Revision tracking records
————————
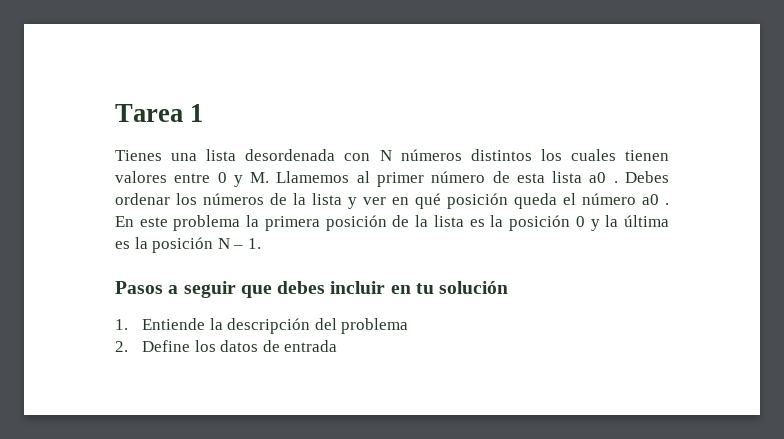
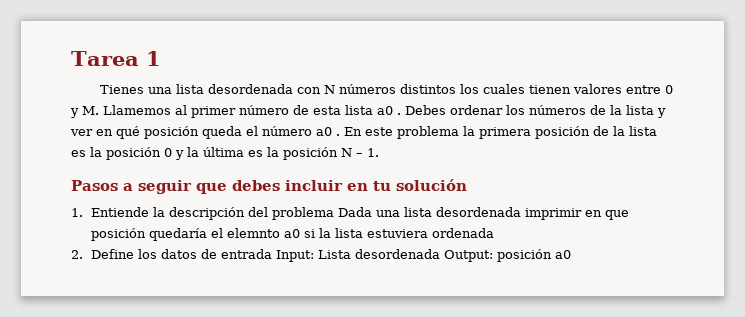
- 1. Entiende la descripción del problema
+ 1. Entiende la descripción del problema Dada una lista desordenada imprimir en que posición quedaría el elemnto a0 si la lista estuviera ordenada
- 2. Define los datos de entrada
+ 2. Define los datos de entrada Input: Lista desordenada Output: posición a0

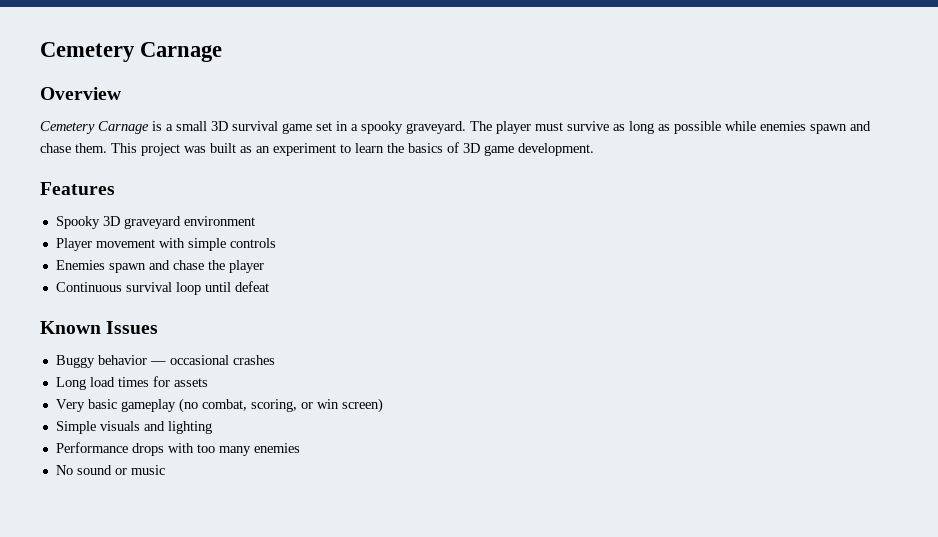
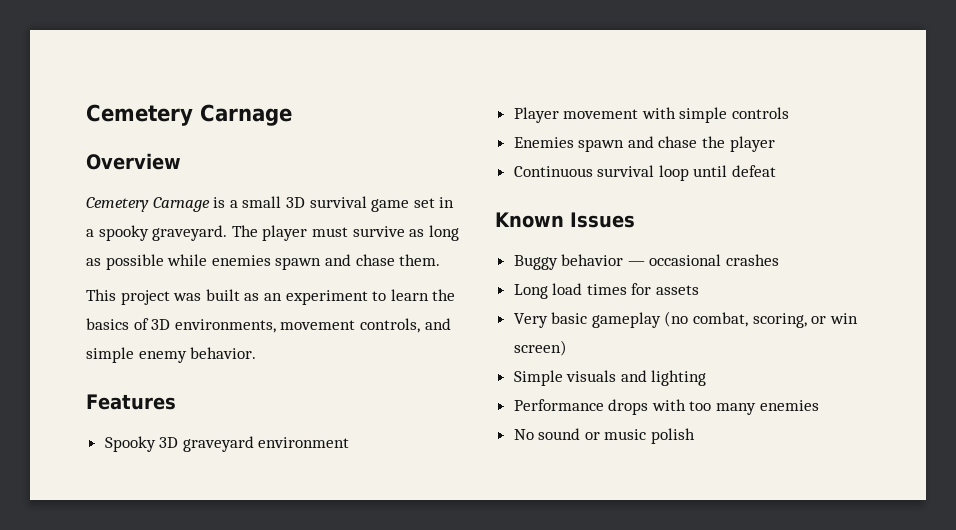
- The player must survive as long as possible while enemies spawn and chase them. This project was built as an experiment to learn the basics of 3D game development.
+ The player must survive as long as possible while enemies spawn and chase them.
+ This project was built as an experiment to learn the basics of 3D environments, movement controls, and simple enemy behavior.
- No sound or music
+ No sound or music polish

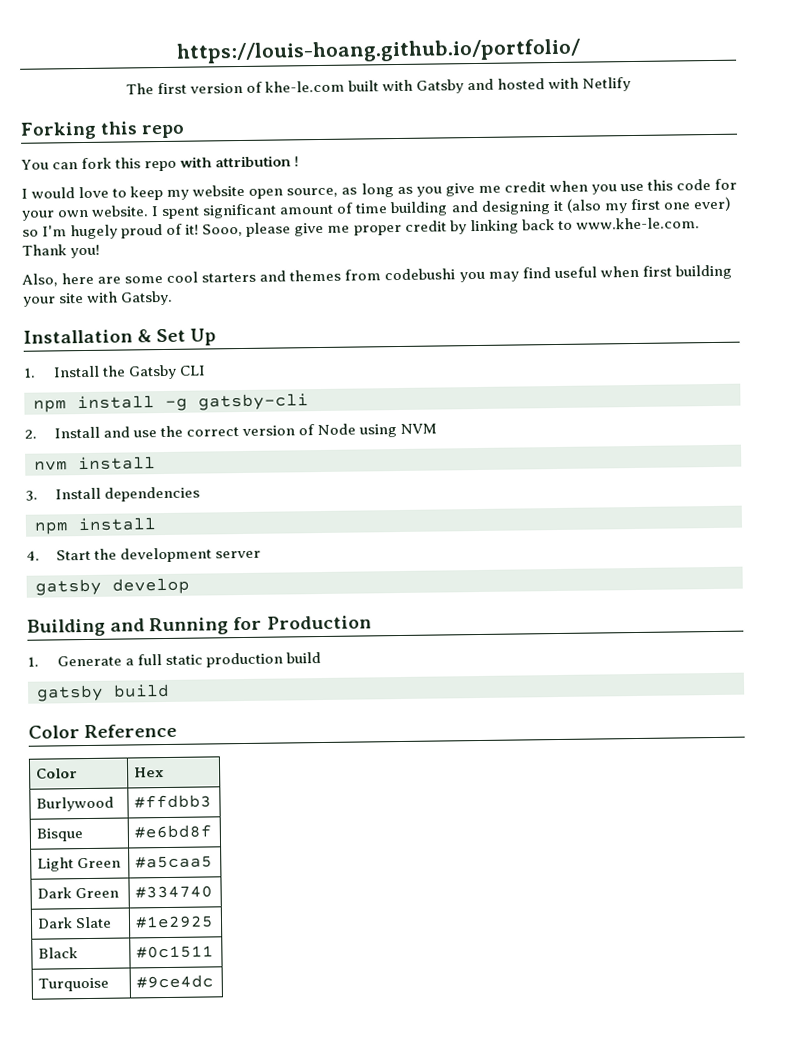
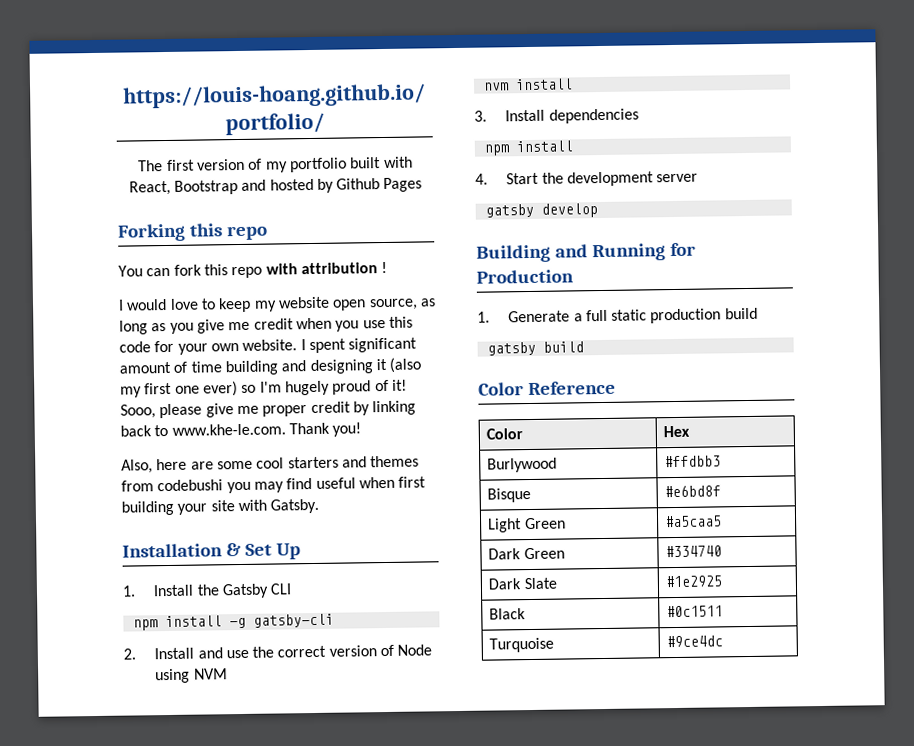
- The first version of khe-le.com built with Gatsby and hosted with Netlify
+ The first version of my portfolio built with React, Bootstrap and hosted by Github Pages

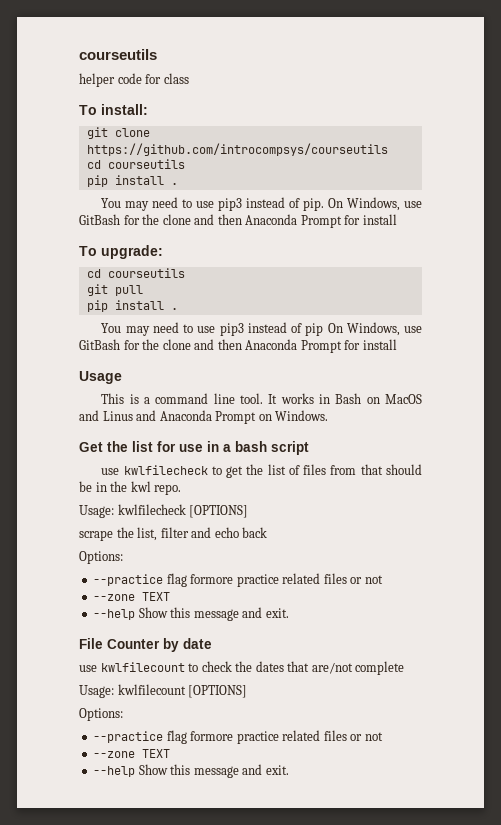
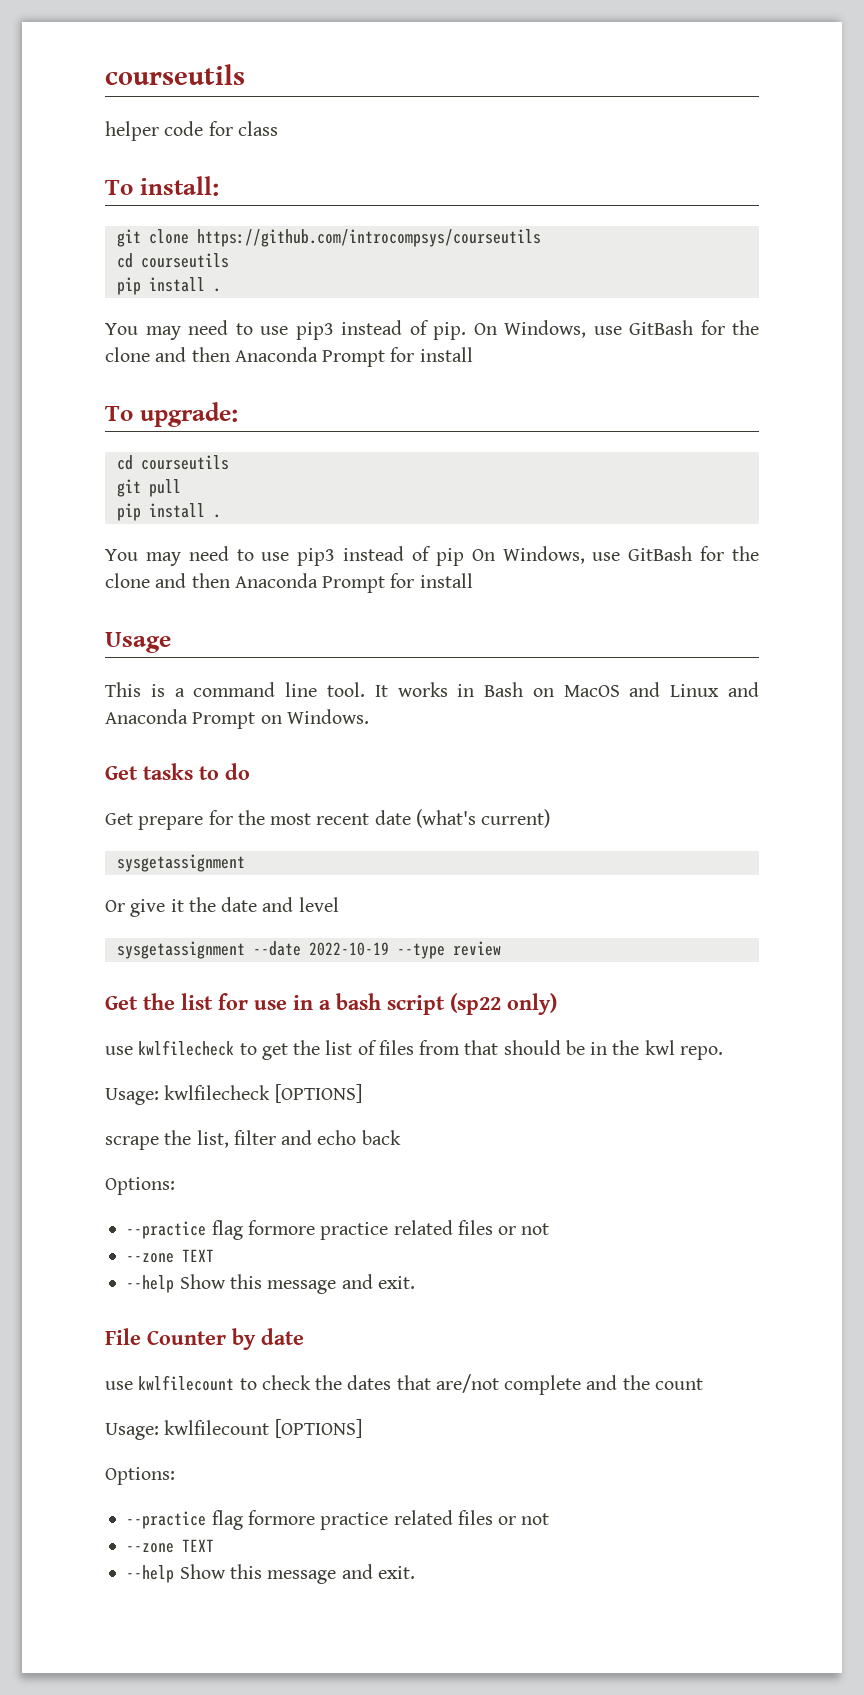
- It works in Bash on MacOS and Linus and Anaconda Prompt on Windows.
+ It works in Bash on MacOS and Linux and Anaconda Prompt on Windows.
+ Get tasks to do
+ Get prepare for the most recent date (what's current)
+ sysgetassignment
+ Or give it the date and level
+ sysgetassignment --date 2022-10-19 --type review
- Get the list for use in a bash script
+ Get the list for use in a bash script (sp22 only)
- use kwlfilecount to check the dates that are/not complete
+ use kwlfilecount to check the dates that are/not complete and the count

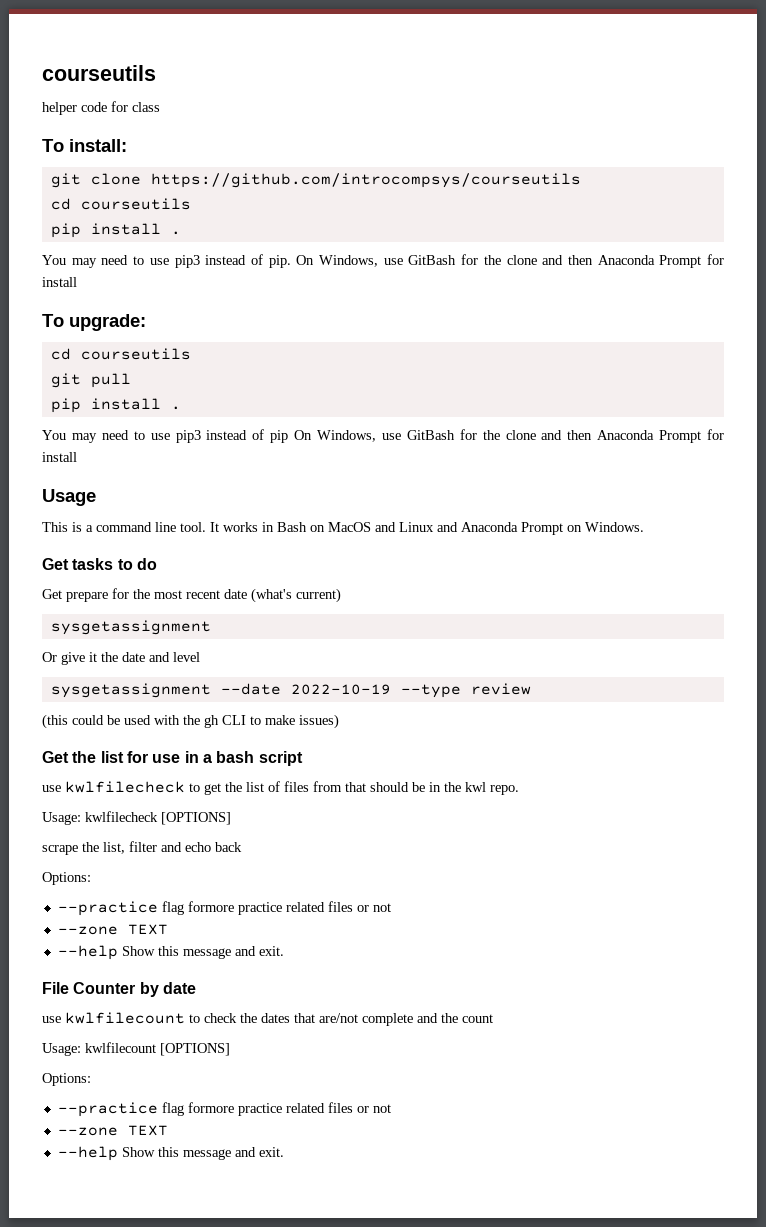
+ (this could be used with the gh CLI to make issues)
- Get the list for use in a bash script (sp22 only)
+ Get the list for use in a bash script

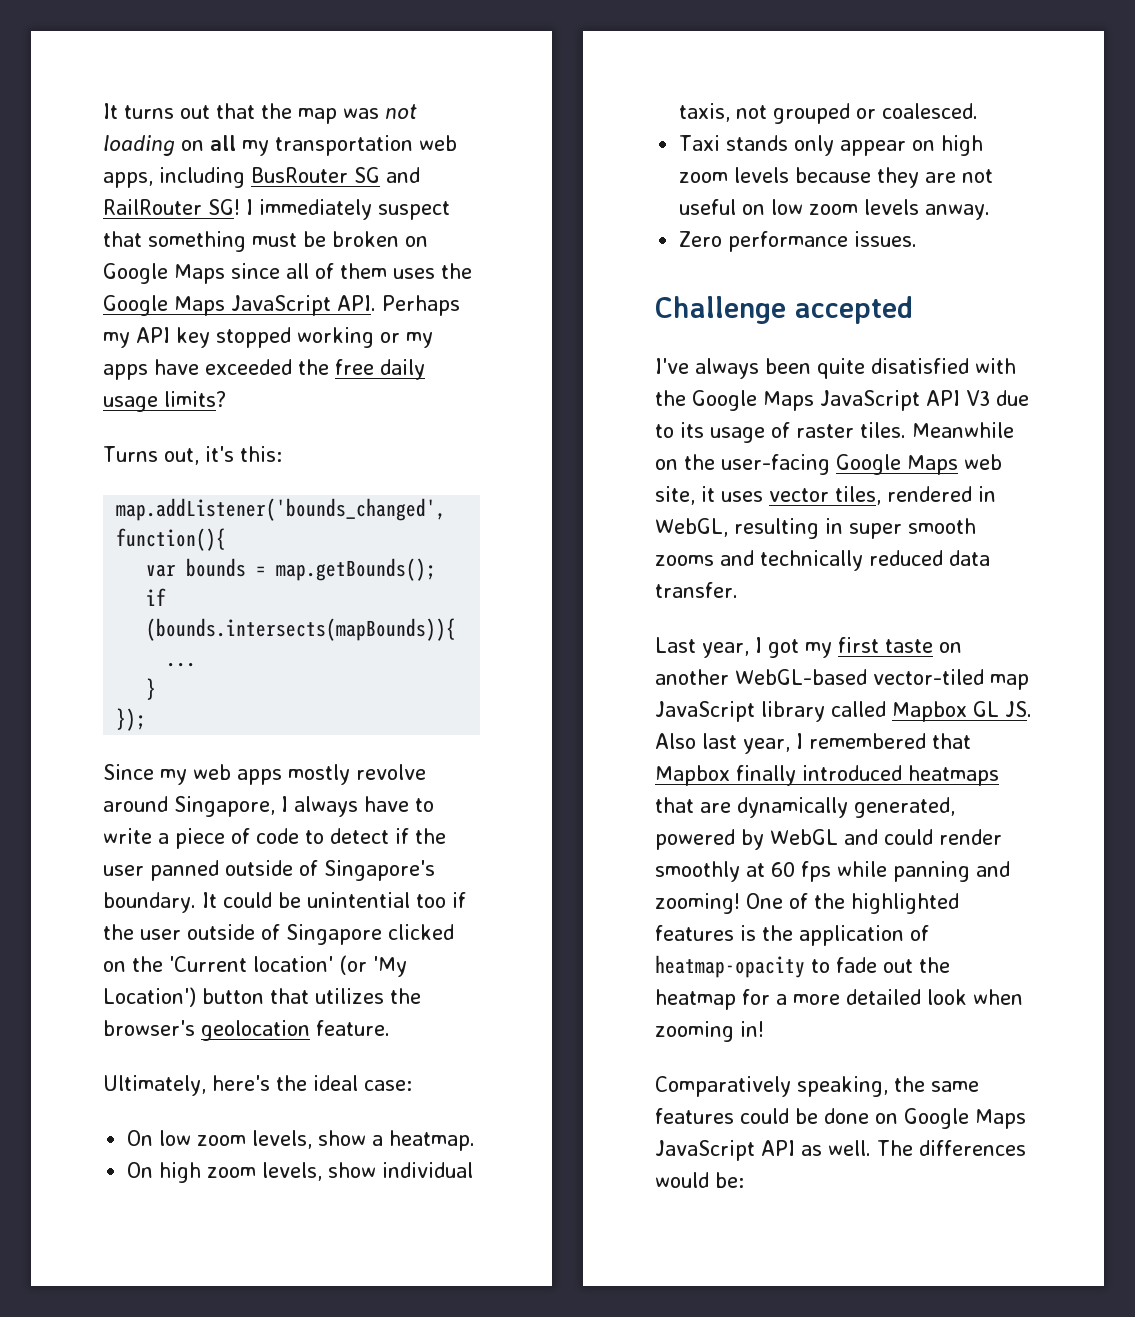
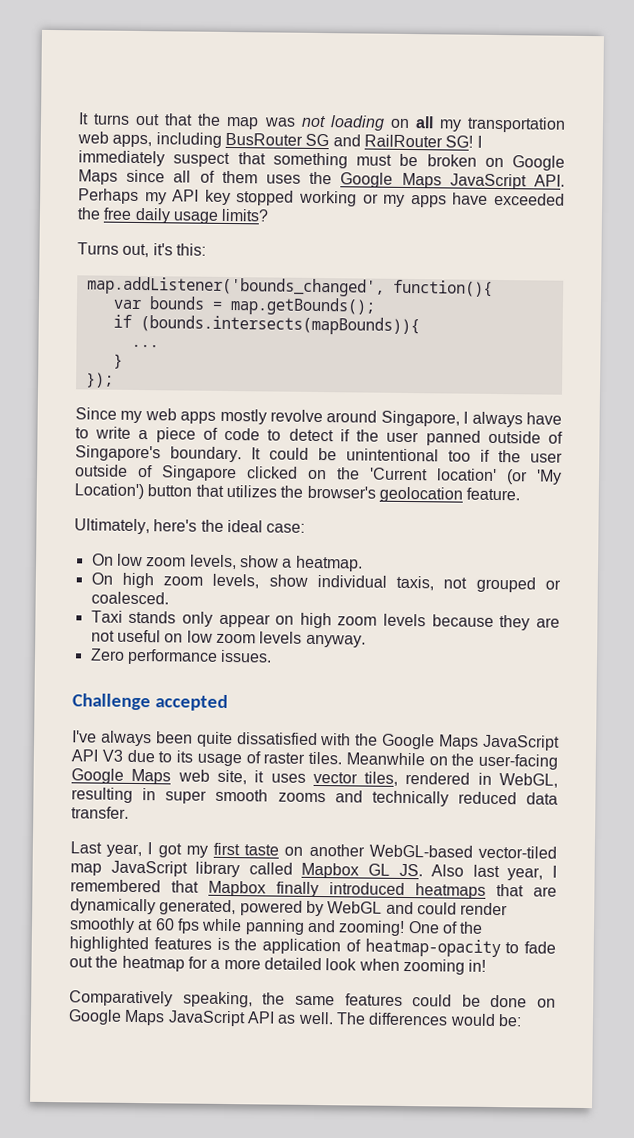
- It could be unintential too if the user outside of Singapore clicked on the 'Current location' (or 'My Location') button that utilizes the browser's geolocation feature.
+ It could be unintentional too if the user outside of Singapore clicked on the 'Current location' (or 'My Location') button that utilizes the browser's geolocation feature.
- Taxi stands only appear on high zoom levels because they are not useful on low zoom levels anway.
+ Taxi stands only appear on high zoom levels because they are not useful on low zoom levels anyway.
- I've always been quite disatisfied with the Google Maps JavaScript API V3 due to its usage of raster tiles.
+ I've always been quite dissatisfied with the Google Maps JavaScript API V3 due to its usage of raster tiles.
————————
> **Task details**
Set down exactly and only the lines from the start of the entries above through the line containing "or music polish", both ends included, omitting the pictures.

> **Exercise result**
- 1. Entiende la descripción del problema
+ 1. Entiende la descripción del problema Dada una lista desordenada imprimir en que posición quedaría el elemnto a0 si la lista estuviera ordenada
- 2. Define los datos de entrada
+ 2. Define los datos de entrada Input: Lista desordenada Output: posición a0

- The player must survive as long as possible while enemies spawn and chase them. This project was built as an experiment to learn the basics of 3D game development.
+ The player must survive as long as possible while enemies spawn and chase them.
+ This project was built as an experiment to learn the basics of 3D environments, movement controls, and simple enemy behavior.
- No sound or music
+ No sound or music polish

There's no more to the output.